Réduction de la crise à une simple crise électorale :
La minimisation de la crise multidimensionnelle à une simple crise électorale néglige la nécessité de réformes transitionnelles et d’un système électoral révisé pour garantir des élections non contestées.
Selon le BSA, le document ignore la nécessité d’entreprendre des réformes transitionnelles pour créer les conditions d’une élection non contestée, encourageant la participation des électeurs et des électrices.
« Les quelques attributions dévolues au CEP, sans une révision du système électoral, sans prendre en compte la question des partis politiques, renseignent clairement sur la qualité des élections projetées et annoncent déjà une nouvelle ère d’instabilité et de renforcement de l’ingérence internationale », ajoute-t-il.
Exclusion des secteurs nationaux des décisions économiques :
En accordant au secteur privé l’exclusivité pour concevoir un plan économique, le GPE néglige l’importance de l’inclusion des différents secteurs nationaux dans les décisions économiques, risquant ainsi d’aggraver les problèmes existants.
Le BSA insiste sur la nécessité d’un changement de comportement, en particulier sur les questions douanières et fiscales, les pratiques de contrebande et de fausses facturations, les trafics illicites, les relations de plusieurs des membres de ce secteur avec les gangs ayant pourtant conduit aux sanctions internationales et enfin sans exprimer la reconnaissance de la nécessité d’un autre modèle économique et financier pour Haïti rompant avec ce système de reproduction de la pauvreté et de la misère de la majorité de la population.
« La question économique est une question nationale et non le privilège du seul secteur des affaires », déclare-t-il.
Manque de débat sur la Mission Internationale d’Appui :
L’appel à une adhésion totale à la mission internationale d’appui sans débat sur ses termes de référence et son mode d’opérationnalisation soulève des préoccupations quant à la transparence et à l’efficacité de cette mission.
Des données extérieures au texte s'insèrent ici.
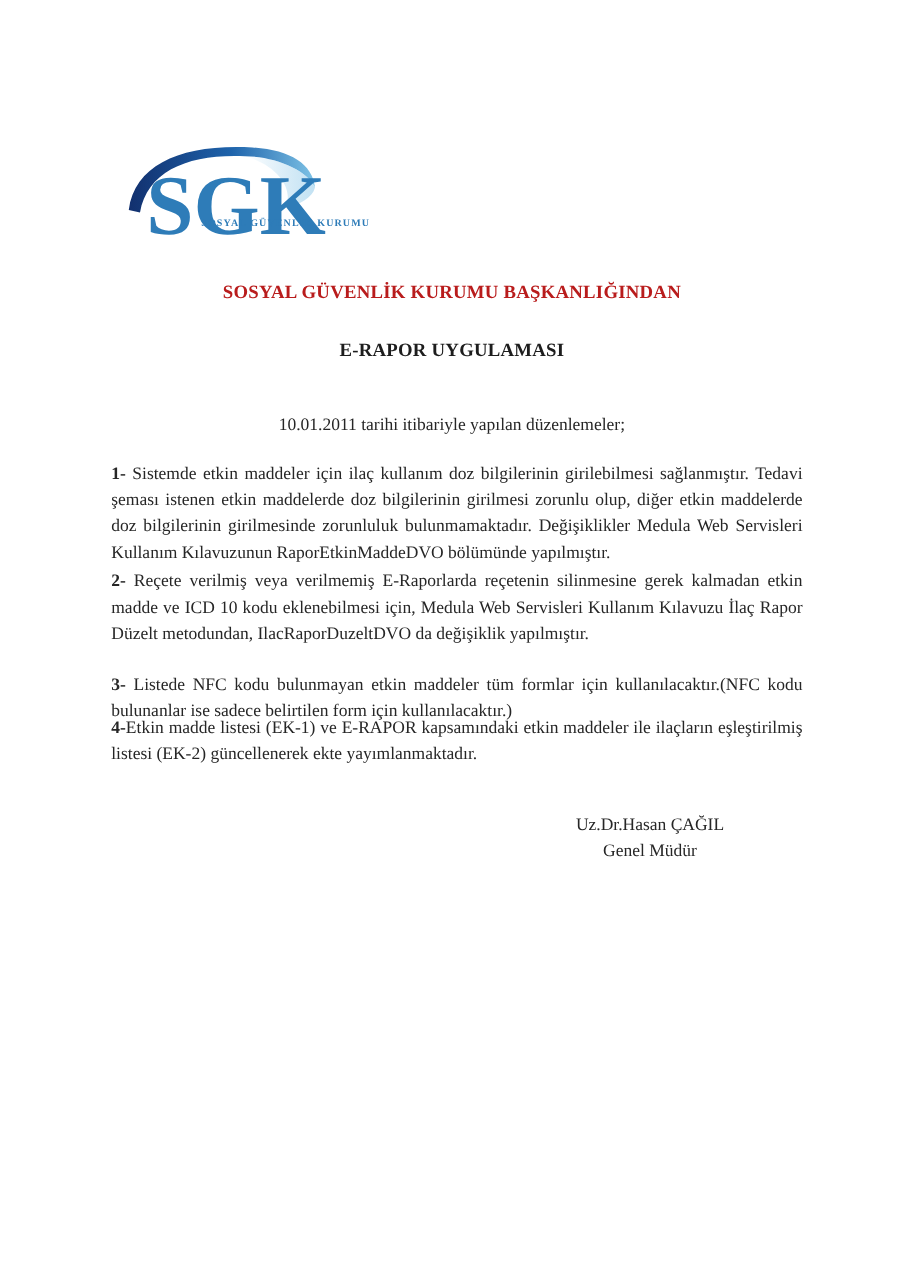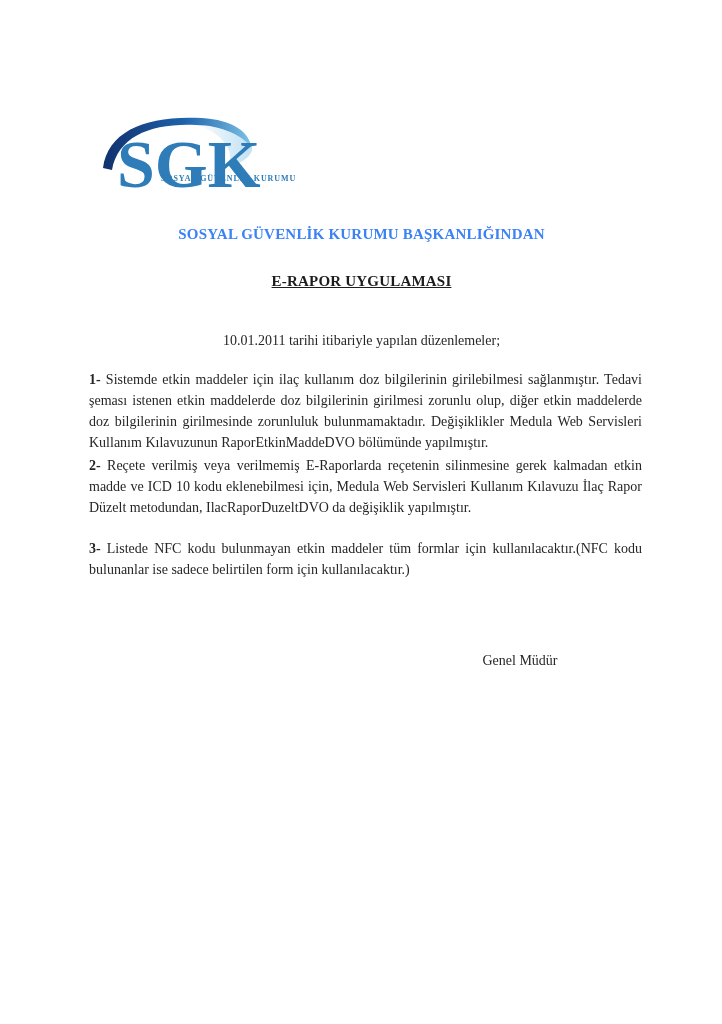"SOSYAL GÜVENLİK KURUMU BAŞKANLIĞINDAN" .heading { color: #3b82f6 -> #b91c1c }
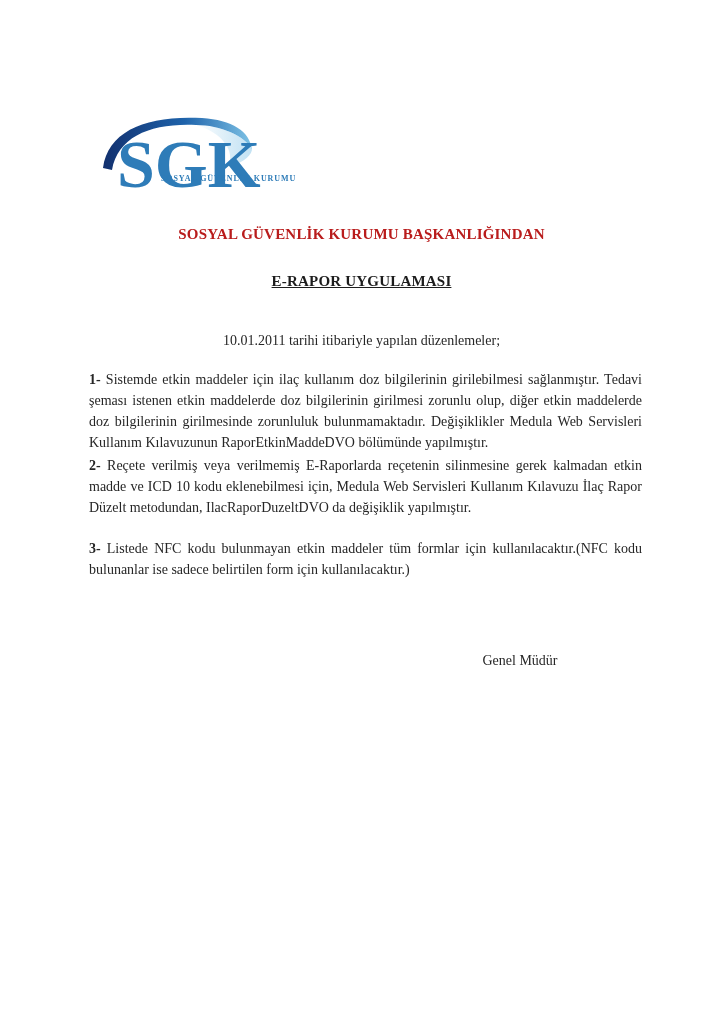"E-RAPOR UYGULAMASI" .subheading { text-decoration: underline -> none }
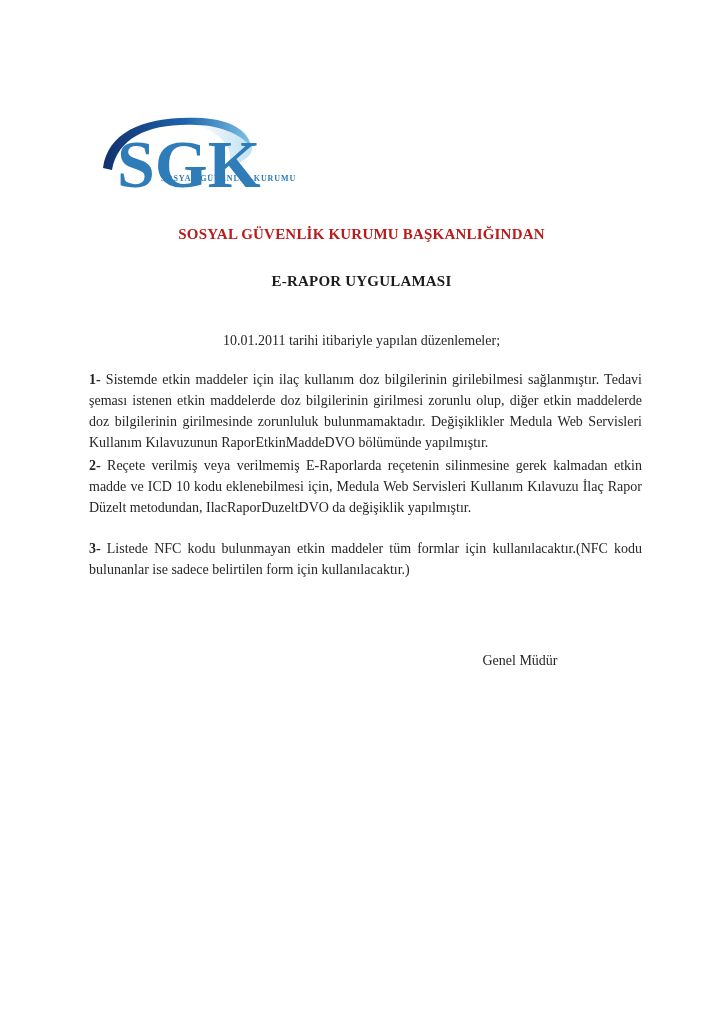"4-Etkin madde listesi (EK-1) ve" p.para { html: none -> <p><b>4-</b><span>Etkin madde listesi (EK-1) ve E-RAPOR kapsamındaki etkin maddeler ile ilaçların eşleştirilmiş listesi (EK-2) güncellenerek ekte yayımlanmaktadır.</span></p> }
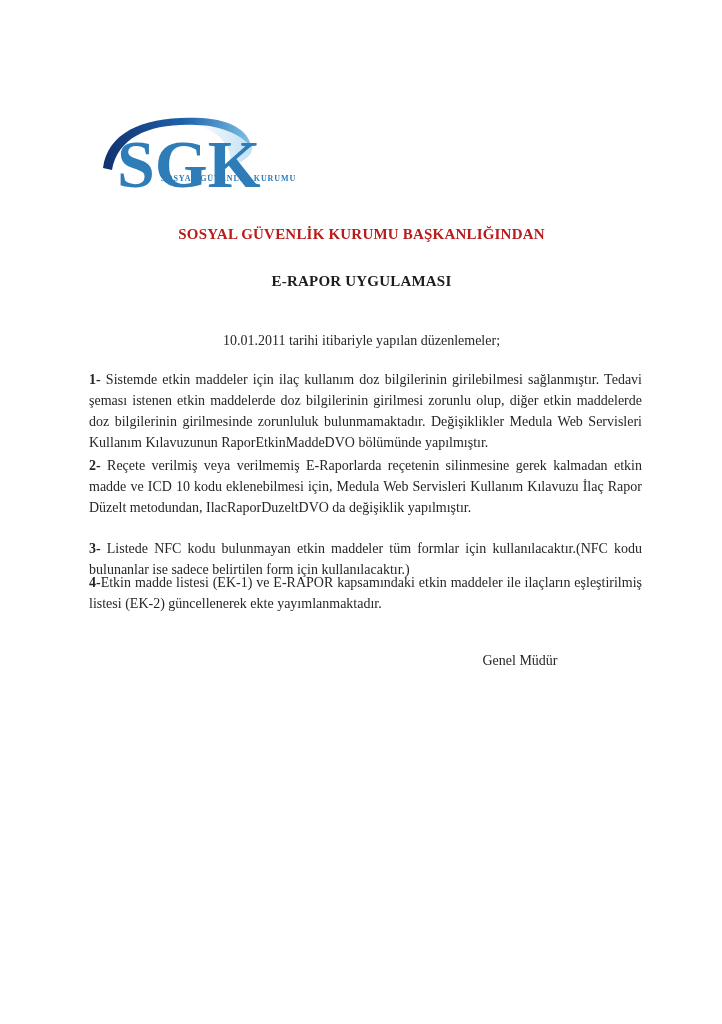"Uz.Dr.Hasan ÇAĞIL" div { html: none -> <div>Uz.Dr.Hasan ÇAĞIL</div> }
Opacité sur la démarche méthodologique :
Le manque de clarté sur la démarche méthodologique et l’absence de débat sur les mécanismes proposés pour la mise en place consensuelle d’un autre Exécutif de Transition soulignent l’opacité entourant la genèse du document.
Le BSA estime donc que le “Projet de Cadre Transitionnel pour Haïti” du GPE soulève des préoccupations majeures qui remettent en question sa capacité à guider le pays vers une résolution de crise efficace et équitable.
‘‘Ce document se révèle inacceptable au regard de l’ampleur et de la complexité de la crise que subit le pays, déclare le BSA, ajoutant que la communauté internationale, dans l’une de ses composantes la plus proche d’Haïti en regard de l’histoire et de la géographie, a raté encore une fois l’occasion de faire montre de respect de la dignité du peuple haïtien, en se laissant aller à vouloir lui imposer les dirigeants et les solutions de son choix, selon son propre agenda inavoué et inavouable.’’
Le BSA appelle la communauté internationale est appelée à réévaluer son approche, à respecter la dignité du peuple haïtien et à œuvrer pour une solution respectueuse des besoins et aspirations de la population.
‘‘L’heure est à la mobilisation des forces progressistes, des citoyens et citoyennes, afin de faire échec à ce projet contestable et d’ouvrir la voie à un avenir plus digne pour Haïti’’, déclare le BSA.